* **SOURCE MATERIAL**

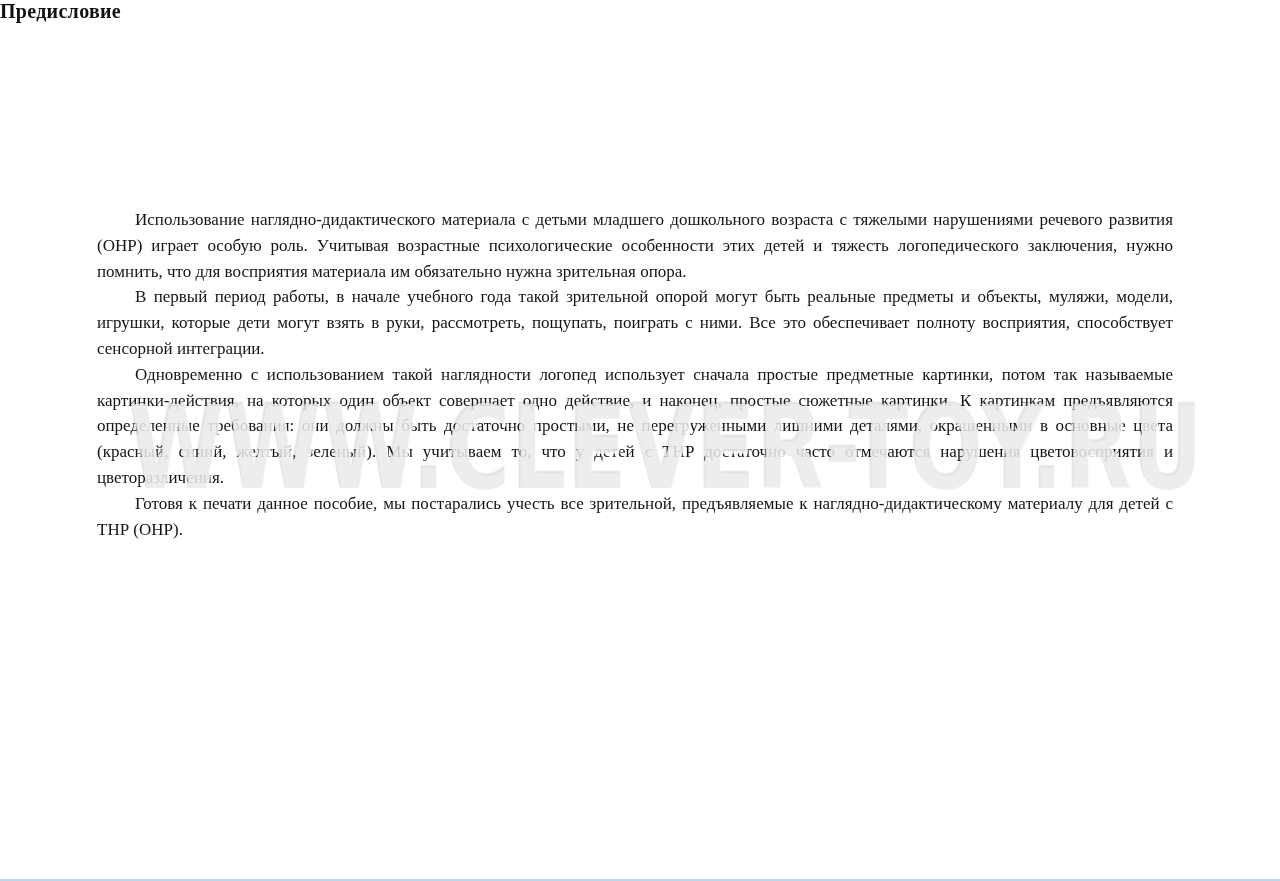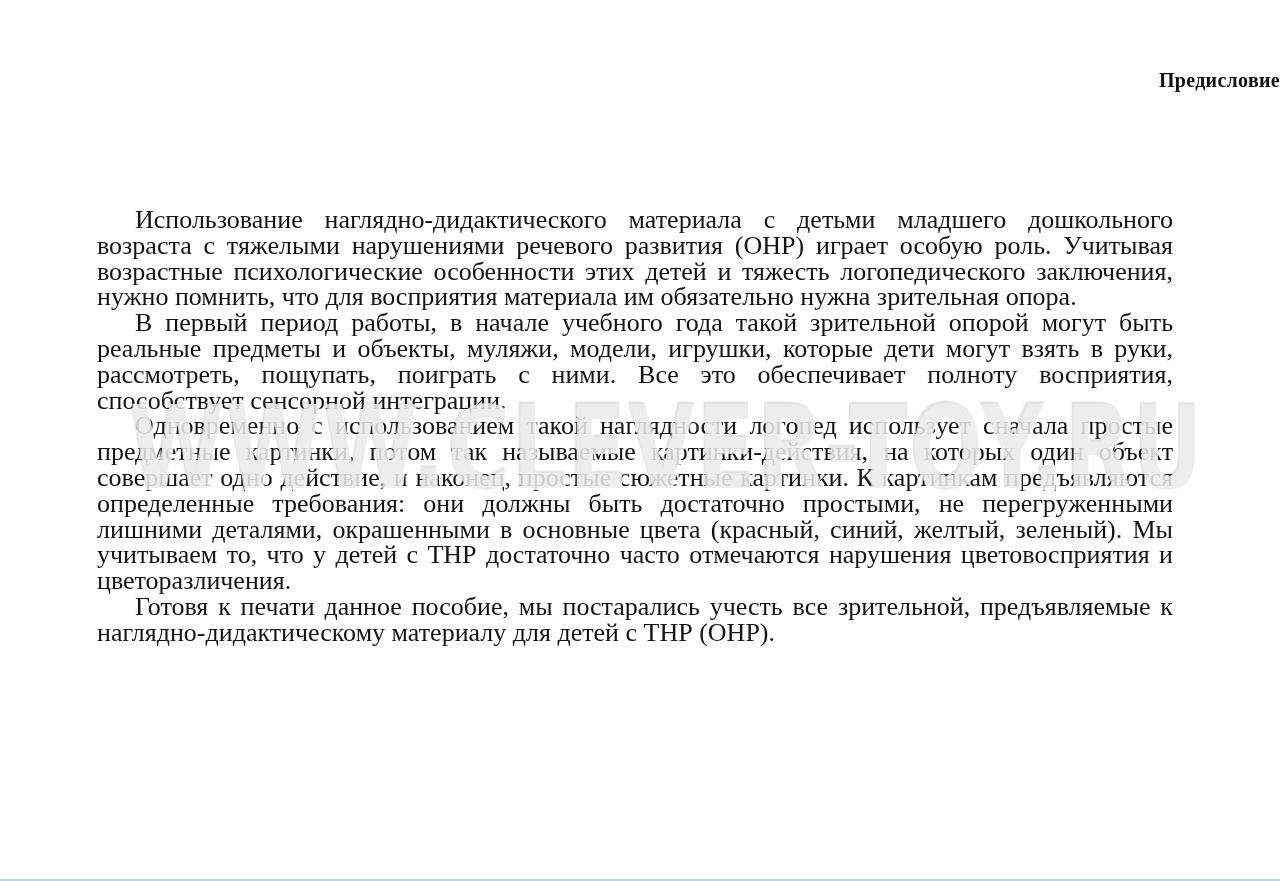"Предисловие" .page-title { padding-top: 69px -> none; text-align: right -> left }
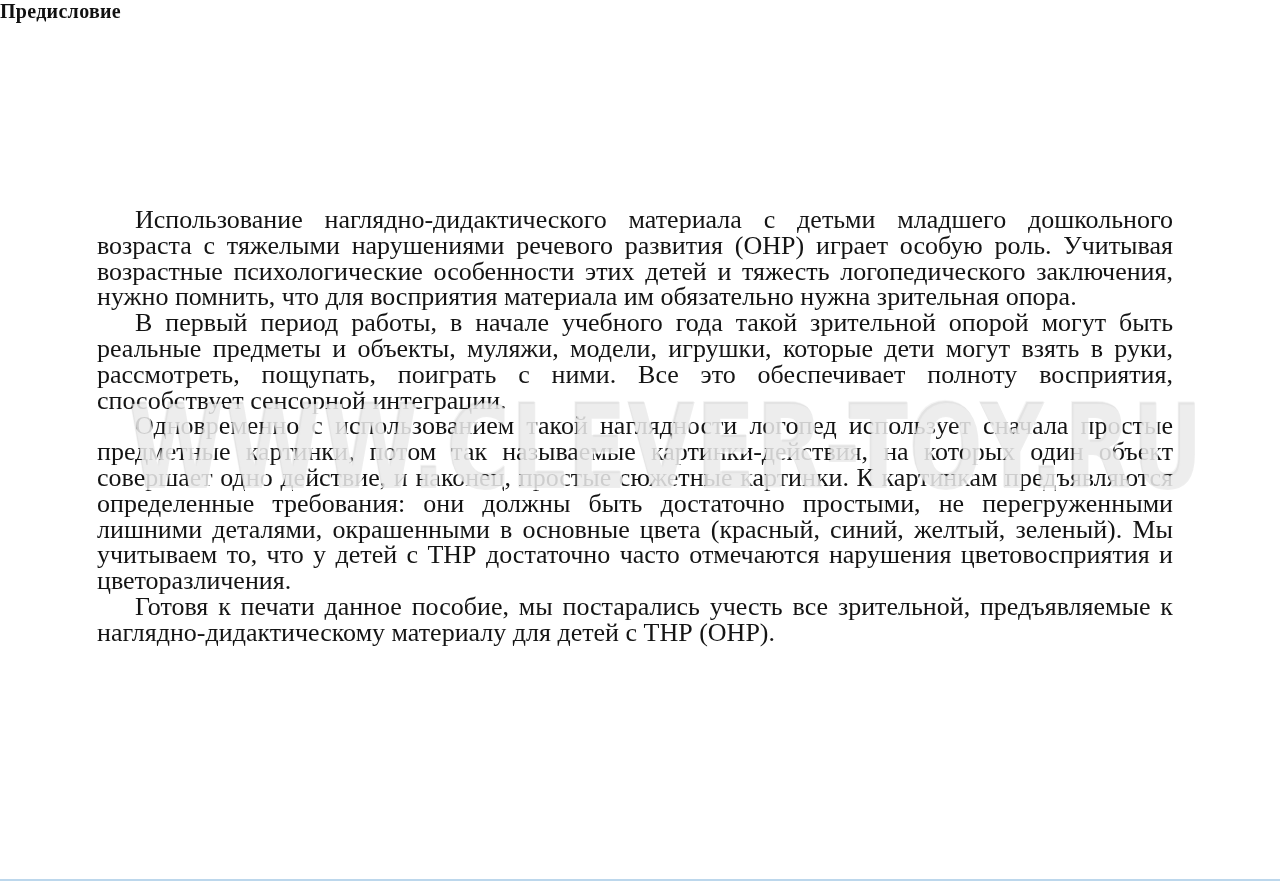"Использование наглядно-дидактического" .body-text p { font-size: 26px -> 17px }
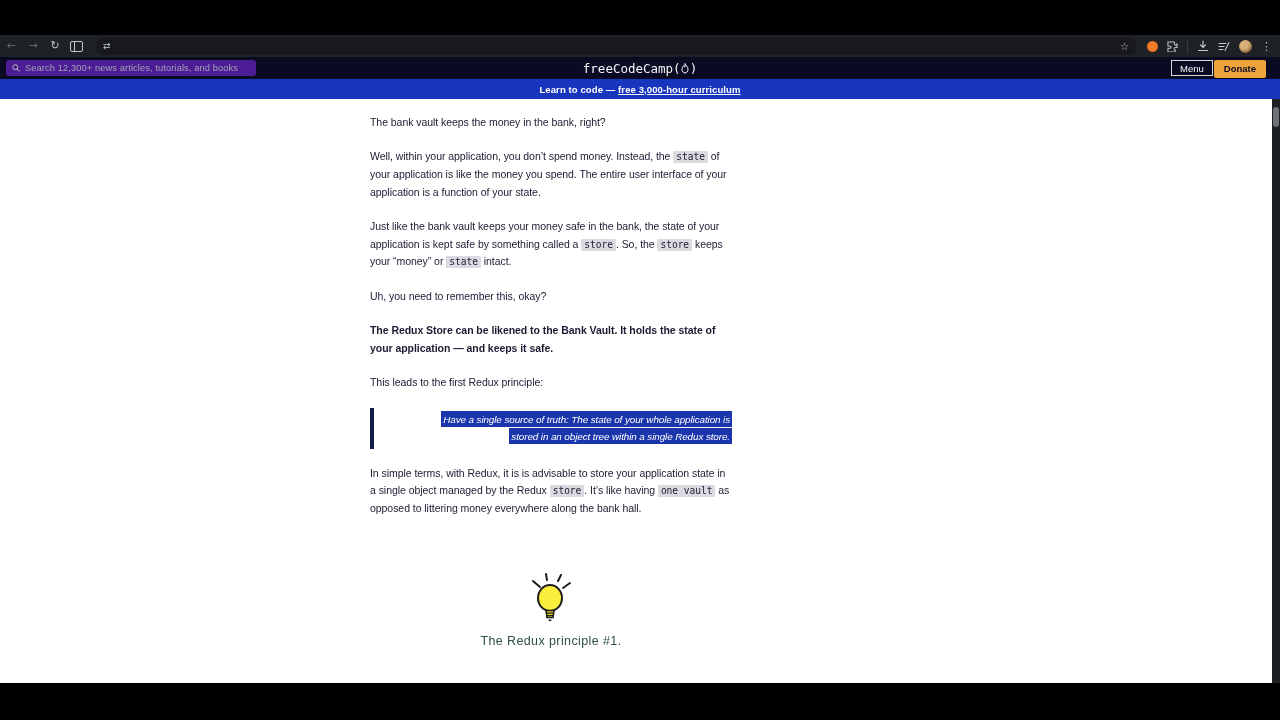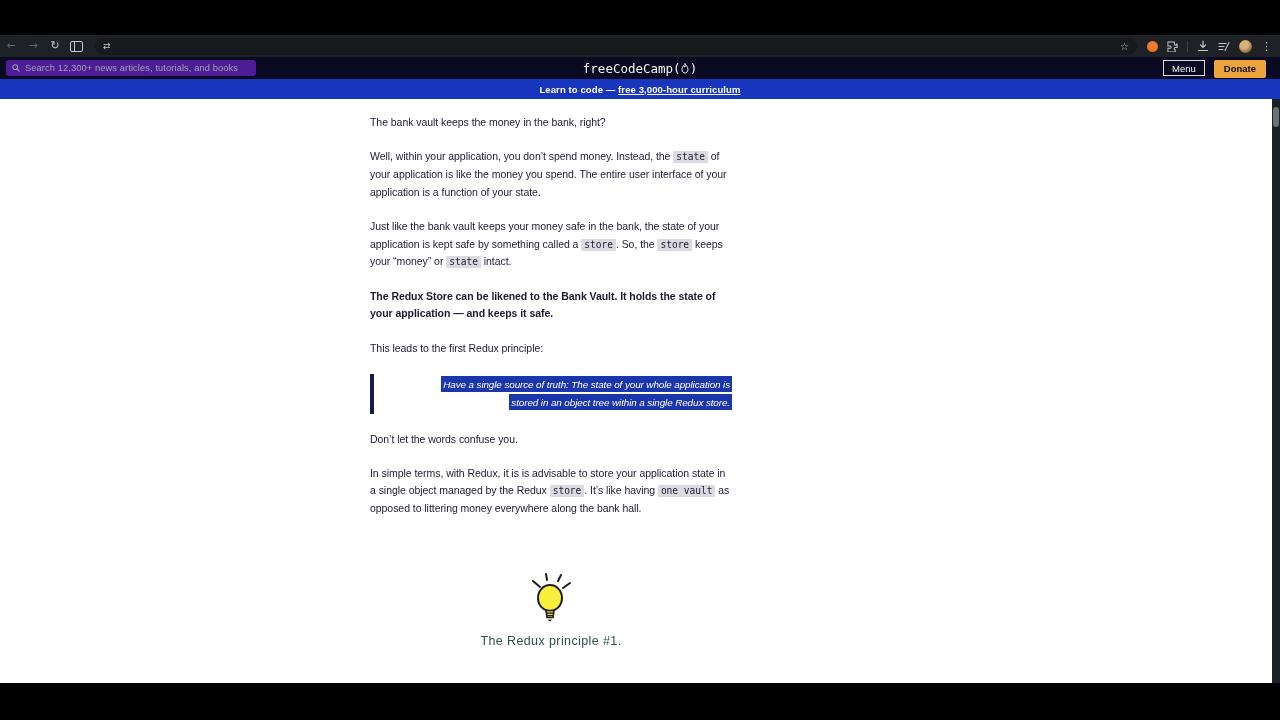"Menu" .hdr-right { gap: 9px -> 1px }
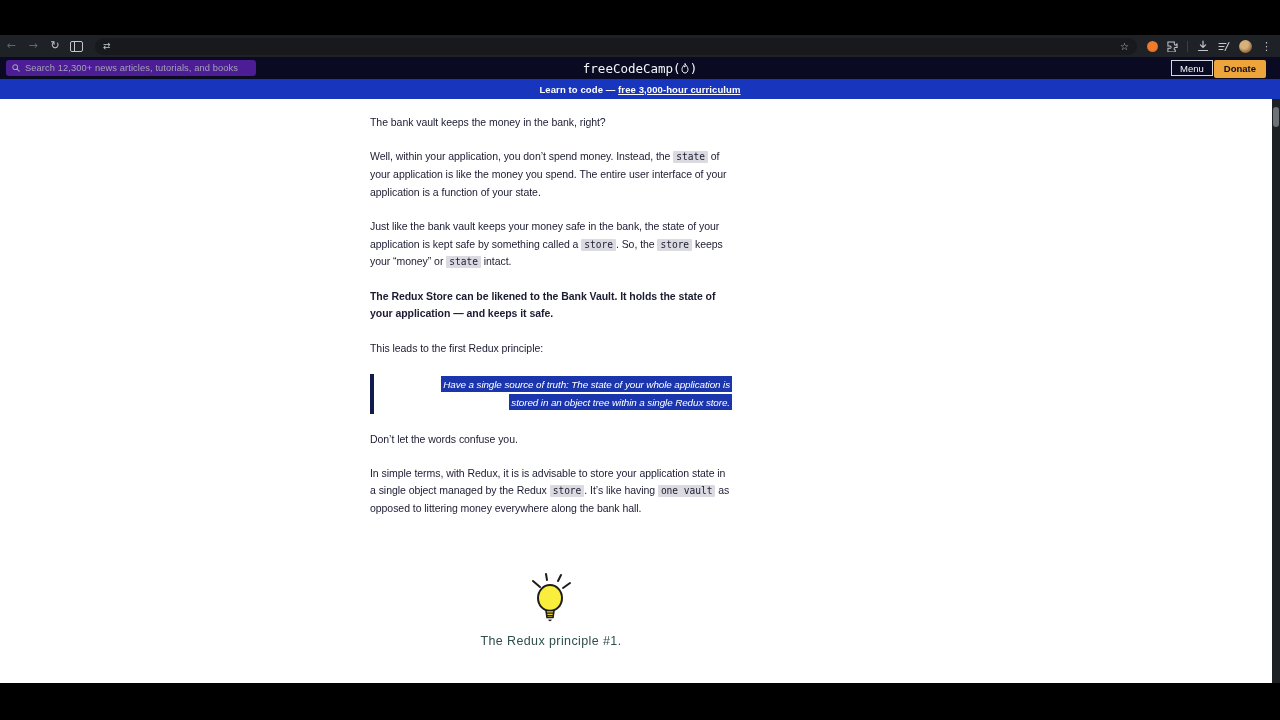"Uh, you need to remember" p { html: none -> <p><span>Uh, you need to remember this, okay?</span></p> }
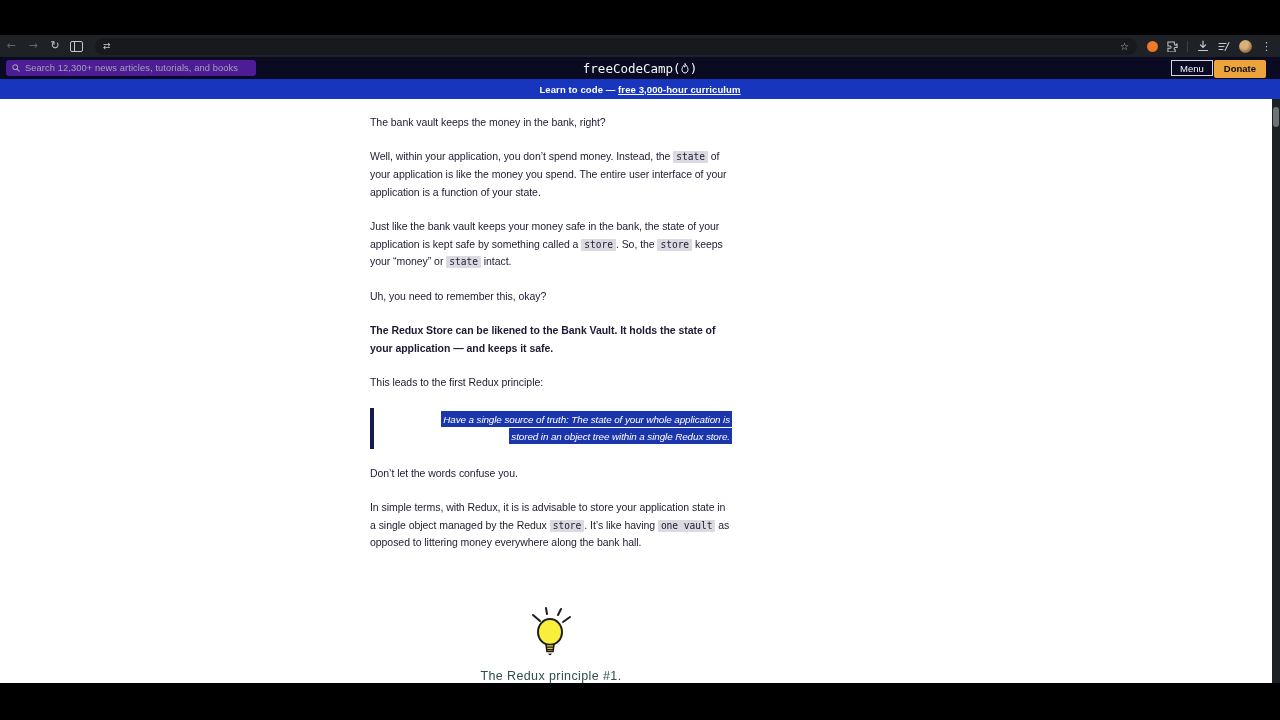"Don’t let the words confuse" p { html: <p><span>Don’t let the words confuse you.</span></p> -> none }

* **EXERCISE DETAILS**
Leave out each picture and extract the lines from the one containing "html: none ->" through the end of the records above, inclusive, exactly as they stand.

* **TASK RESULT**
"Uh, you need to remember" p { html: none -> <p><span>Uh, you need to remember this, okay?</span></p> }
"Don’t let the words confuse" p { html: <p><span>Don’t let the words confuse you.</span></p> -> none }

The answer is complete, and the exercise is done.